Emerging Growth Company
The Company is an “emerging growth company,” as defined in Section 2(a) of the Securities Act, as modified by the JOBS Act, and it may take advantage of certain exemptions from various reporting requirements that are applicable to other public companies that are not emerging growth companies including, but not limited to, not being required to comply with the independent registered public accounting firm attestation requirements of Section 404 of the Sarbanes-Oxley Act, reduced disclosure obligations regarding executive compensation in its periodic reports and proxy statements, and exemptions from the requirements of holding a nonbinding advisory vote on executive compensation and stockholder approval of any golden parachute payments not previously approved.
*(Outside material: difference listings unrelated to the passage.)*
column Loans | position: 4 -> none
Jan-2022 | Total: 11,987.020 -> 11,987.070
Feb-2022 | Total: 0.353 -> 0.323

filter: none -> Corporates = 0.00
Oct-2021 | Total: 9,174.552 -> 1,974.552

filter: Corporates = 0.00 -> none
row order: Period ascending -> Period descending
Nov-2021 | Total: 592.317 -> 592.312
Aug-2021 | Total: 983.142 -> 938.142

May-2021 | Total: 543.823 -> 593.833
Further, section 102(b)(1) of the JOBS Act exempts emerging growth companies from being required to comply with new or revised financial accounting standards until private companies (that is, those that have not had a Securities Act registration statement declared effective or do not have a class of securities registered under the Securities and Exchange Act of 1934, as amended) are required to comply with the new or revised financial accounting standards. The JOBS Act provides that a company can elect to opt out of the extended transition period and comply with the requirements that apply to
non-emerging
growth companies but any such an election to opt out is irrevocable. The Company has elected not to opt out of such extended transition period which means that when a standard is issued or revised and it has different application dates for public or private companies, the Company, as an emerging growth company, can adopt the new or revised standard at the time private companies adopt the new or revised standard. This may make comparison of the Company’s financial statements with another public company that is neither an emerging growth company nor an emerging growth company that has opted out of using the extended transition period difficult or impossible because of the potential differences in accounting standards used.
Use of Estimates
The preparation of these financial statements in conformity with U.S. GAAP requires the Company’s management to make estimates and assumptions that affect the reported amounts of assets and liabilities and disclosure of contingent assets and liabilities at the date of the financial statements. Making estimates requires management to exercise significant judgment. It is at least reasonably possible that the estimate of the effect of a condition, situation or set of circumstances that existed at the date of the financial statements, which management considered in formulating its estimate, could change in the near term due to one or more future confirming events. One of the more significant accounting estimates included in these financial statements is the determination of the fair value of the derivative warrant liability. Such estimates may be subject to change as more current information becomes available. Accordingly, the actual results could differ significantly from those estimates. 
 
Cash and Cash Equivalents
As of December 31, 2022 and 2021, the Company had
 
$
13,715
 
and $1,131,162, respectively, in cash outside of the trust account available for working capital needs. The Company considers all short-term investments with an original maturity of three months or less when purchased to be cash equivalents.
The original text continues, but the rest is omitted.